As for me, at the ripe young age of fifty-four, I've never met a single person who had any pejorative thing to say about any of the various Nations or their members,
I have. You haven't been to the Dakotas much. It's usually triggered by frustration with crime, drugs, alcohol, and various resulting bad behavior near reservations. Which has its roots in poverty and a lack if self-worth. "Redskin" is not the term usually used, that part is correct.
As far as your commentary about the bad idea of making politically incorrect things illegal to say, the whole point of the First Amendment would be for naught if it weren't there to protect speech that's unpopular.
Apparently some guy was arrested for "disturbing the peace" here in Colorado a while back with the only evidence presented that he said the F-bomb loudly in a crowd and some zealous cop heard it.
His lawyer wrote a six page dissertation on why the F-bomb was protected speech and won his case. The dissertation has been quoted successfully by numerous trial lawyers since then in CO and none have lost a 1st Amendment only case, since then.
Which is why every cop in CO has been taught carefully to state that "other people showed fear" in arrest reports for "disturbing the peace" or "disorderly conduct" now, even if they arrested for someone shouting obscenities, since the only way that charge can stand now under Colorado law is by someone feeling scared/threatened by said "crusty" speech. That's our State's litmus test on those.

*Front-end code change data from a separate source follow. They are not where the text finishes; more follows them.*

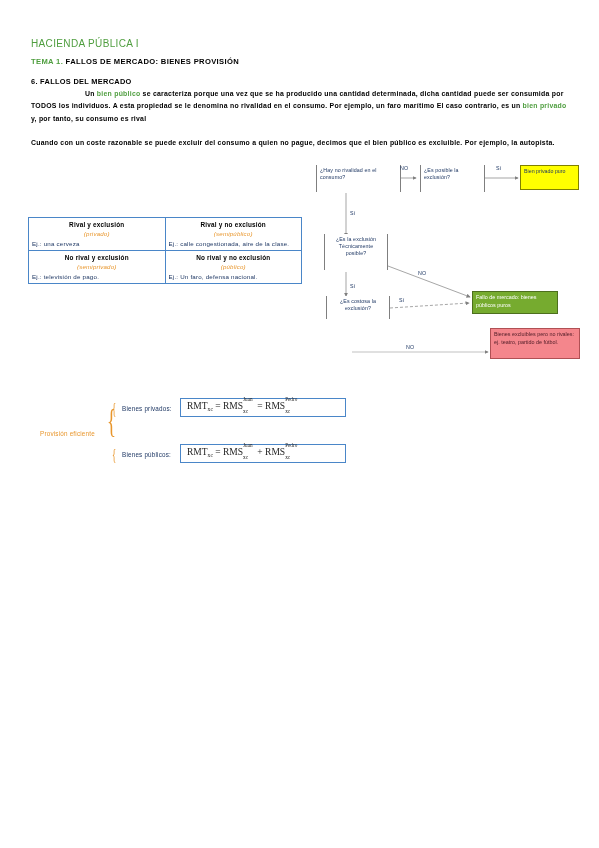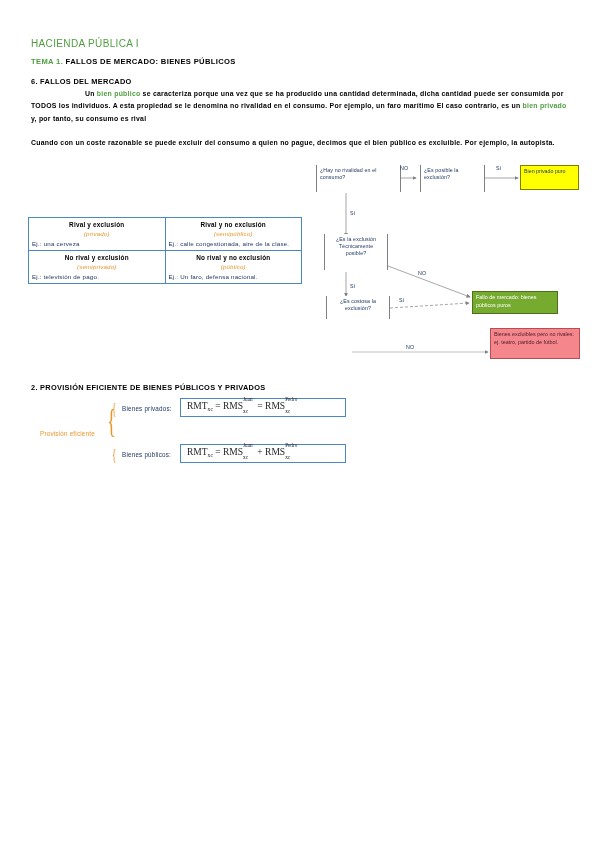--- a/index.html
+++ b/index.html
@@ -261,21 +261,21 @@
 </style>
 </head>
 <body>
 
 <div class="page">
 
   <div class="doc-title">HACIENDA PÚBLICA I</div>
 
   <div class="tema-line">
     <span class="tema-num">TEMA 1.</span>
-    <span class="tema-txt">FALLOS DE MERCADO: BIENES PÚBLICOS</span>
+    <span class="tema-txt">FALLOS DE MERCADO: BIENES PROVISIÓN</span>
   </div>
 
   <div class="section-1">6. FALLOS DEL MERCADO</div>
 
   <div class="para p1">
     <span>Un </span><span class="green">bien público</span><span> se caracteriza porque una vez que se ha producido una cantidad determinada, dicha cantidad puede ser consumida por TODOS los individuos. A esta propiedad se le denomina no rivalidad en el consumo. Por ejemplo, un faro marítimo El caso contrario, es un </span><span class="green">bien privado</span><span> y, por tanto, su consumo es rival</span>
   </div>
 
   <div class="para p2">Cuando con un coste razonable se puede excluir del consumo a quien no pague, decimos que el bien público es excluible. Por ejemplo, la autopista.</div>
 
@@ -348,21 +348,20 @@
 
     <div class="flabel" style="left:94px; top:5px;">NO</div>
     <div class="flabel" style="left:190px; top:5px;">Sí</div>
     <div class="flabel" style="left:44px; top:50px;">Sí</div>
     <div class="flabel" style="left:112px; top:110px;">NO</div>
     <div class="flabel" style="left:44px; top:123px;">Sí</div>
     <div class="flabel" style="left:93px; top:137px;">Sí</div>
     <div class="flabel" style="left:100px; top:184px;">NO</div>
   </div>
 
-  <div class="section-2">2. PROVISIÓN EFICIENTE DE BIENES PÚBLICOS Y PRIVADOS</div>
 
   <div class="prov-wrap">
 
     <div class="prov-label">Provisión eficiente</div>
     <div class="brace-big">{</div>
     <div class="brace-small brace-s1">{</div>
     <div class="brace-small brace-s2">{</div>
 
     <div class="prov-item prov-i1">Bienes privados:</div>
     <div class="prov-item prov-i2">Bienes públicos:</div>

It'll cost you a lot of money to exonerate yourself, if it's your word against the cop that you "scared" someone. And with everyone scared of their own shadows these days and acting like teenage girls, expect continued abuse by law enforcement when they're too lazy to look up a real statute you're violating.
If one had the time and money and had simply had a verbal disagreement that ended up in Court, I can't imagine anything more fun than saying, "I most certainly was not acting disorderly, Your Honor. I was fully rational and behaving in a very orderly fashion when I told the other gentleman to 'F off'."
Anyway apparently amongst local attorneys it's known as the "F Motion". I'd love to read it.